What you should do: Locate the line that contains "tax: 180.33 -> 204.39". Copy it and every following line through the end of the records, exactly, and include nothing else.

═══ Source records

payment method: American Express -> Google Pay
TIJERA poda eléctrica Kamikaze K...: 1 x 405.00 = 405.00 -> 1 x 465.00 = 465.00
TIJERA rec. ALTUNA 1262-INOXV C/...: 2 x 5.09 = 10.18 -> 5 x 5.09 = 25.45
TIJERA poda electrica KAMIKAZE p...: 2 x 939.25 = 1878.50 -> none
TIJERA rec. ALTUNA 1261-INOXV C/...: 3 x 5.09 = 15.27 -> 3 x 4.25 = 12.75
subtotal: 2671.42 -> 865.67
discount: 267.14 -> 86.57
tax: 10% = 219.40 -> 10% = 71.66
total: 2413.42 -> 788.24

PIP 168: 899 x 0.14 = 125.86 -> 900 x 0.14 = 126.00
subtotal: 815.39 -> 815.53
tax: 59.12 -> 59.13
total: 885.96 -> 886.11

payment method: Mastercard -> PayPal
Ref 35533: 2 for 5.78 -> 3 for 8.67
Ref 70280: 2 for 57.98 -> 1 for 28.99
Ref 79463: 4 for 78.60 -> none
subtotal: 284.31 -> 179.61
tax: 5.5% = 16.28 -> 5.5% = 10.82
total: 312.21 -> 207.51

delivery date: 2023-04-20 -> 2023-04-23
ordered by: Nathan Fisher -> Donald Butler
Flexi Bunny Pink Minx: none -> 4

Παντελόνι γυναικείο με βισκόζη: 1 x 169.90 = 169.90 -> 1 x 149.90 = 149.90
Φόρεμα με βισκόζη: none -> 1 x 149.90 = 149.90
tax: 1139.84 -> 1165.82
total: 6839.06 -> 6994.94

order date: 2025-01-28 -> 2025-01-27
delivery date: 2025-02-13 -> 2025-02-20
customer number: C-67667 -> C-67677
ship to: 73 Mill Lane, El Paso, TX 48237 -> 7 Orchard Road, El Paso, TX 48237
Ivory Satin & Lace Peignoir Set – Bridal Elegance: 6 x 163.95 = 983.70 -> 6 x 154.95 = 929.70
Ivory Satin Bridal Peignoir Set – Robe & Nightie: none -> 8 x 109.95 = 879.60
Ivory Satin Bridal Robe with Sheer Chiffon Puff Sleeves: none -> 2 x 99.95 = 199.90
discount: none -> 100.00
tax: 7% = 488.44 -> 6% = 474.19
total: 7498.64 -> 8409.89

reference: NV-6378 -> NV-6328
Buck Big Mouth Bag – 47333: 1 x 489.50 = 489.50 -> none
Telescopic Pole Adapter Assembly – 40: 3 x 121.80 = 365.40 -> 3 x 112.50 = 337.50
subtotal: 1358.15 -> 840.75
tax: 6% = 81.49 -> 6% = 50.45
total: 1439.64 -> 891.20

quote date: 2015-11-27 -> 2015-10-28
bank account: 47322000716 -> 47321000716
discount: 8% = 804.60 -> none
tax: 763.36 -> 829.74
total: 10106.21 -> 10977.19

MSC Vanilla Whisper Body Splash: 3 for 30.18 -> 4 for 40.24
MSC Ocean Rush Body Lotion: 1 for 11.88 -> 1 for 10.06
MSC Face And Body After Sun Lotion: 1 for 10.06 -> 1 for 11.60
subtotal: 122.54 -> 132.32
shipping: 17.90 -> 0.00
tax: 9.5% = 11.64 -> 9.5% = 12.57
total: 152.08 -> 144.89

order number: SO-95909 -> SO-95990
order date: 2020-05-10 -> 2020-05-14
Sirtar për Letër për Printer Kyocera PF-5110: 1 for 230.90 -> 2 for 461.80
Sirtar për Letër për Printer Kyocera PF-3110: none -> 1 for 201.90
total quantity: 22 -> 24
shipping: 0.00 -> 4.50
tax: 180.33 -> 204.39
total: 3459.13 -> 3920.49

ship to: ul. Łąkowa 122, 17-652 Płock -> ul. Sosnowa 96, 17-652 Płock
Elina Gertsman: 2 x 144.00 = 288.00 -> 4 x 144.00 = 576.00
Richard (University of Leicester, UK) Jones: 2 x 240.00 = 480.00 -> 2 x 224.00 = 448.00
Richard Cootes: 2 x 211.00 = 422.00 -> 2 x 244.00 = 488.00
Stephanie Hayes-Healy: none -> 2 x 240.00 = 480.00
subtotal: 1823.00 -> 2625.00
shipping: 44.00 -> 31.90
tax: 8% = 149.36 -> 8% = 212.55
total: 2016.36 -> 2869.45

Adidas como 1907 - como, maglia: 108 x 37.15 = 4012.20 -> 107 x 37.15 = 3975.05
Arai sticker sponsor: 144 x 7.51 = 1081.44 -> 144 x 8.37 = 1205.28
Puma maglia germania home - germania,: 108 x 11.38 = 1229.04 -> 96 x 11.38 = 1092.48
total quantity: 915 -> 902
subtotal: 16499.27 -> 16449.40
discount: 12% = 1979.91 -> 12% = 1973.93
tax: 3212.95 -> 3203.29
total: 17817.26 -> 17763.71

══════

Exercise result:
tax: 180.33 -> 204.39
total: 3459.13 -> 3920.49

ship to: ul. Łąkowa 122, 17-652 Płock -> ul. Sosnowa 96, 17-652 Płock
Elina Gertsman: 2 x 144.00 = 288.00 -> 4 x 144.00 = 576.00
Richard (University of Leicester, UK) Jones: 2 x 240.00 = 480.00 -> 2 x 224.00 = 448.00
Richard Cootes: 2 x 211.00 = 422.00 -> 2 x 244.00 = 488.00
Stephanie Hayes-Healy: none -> 2 x 240.00 = 480.00
subtotal: 1823.00 -> 2625.00
shipping: 44.00 -> 31.90
tax: 8% = 149.36 -> 8% = 212.55
total: 2016.36 -> 2869.45

Adidas como 1907 - como, maglia: 108 x 37.15 = 4012.20 -> 107 x 37.15 = 3975.05
Arai sticker sponsor: 144 x 7.51 = 1081.44 -> 144 x 8.37 = 1205.28
Puma maglia germania home - germania,: 108 x 11.38 = 1229.04 -> 96 x 11.38 = 1092.48
total quantity: 915 -> 902
subtotal: 16499.27 -> 16449.40
discount: 12% = 1979.91 -> 12% = 1973.93
tax: 3212.95 -> 3203.29
total: 17817.26 -> 17763.71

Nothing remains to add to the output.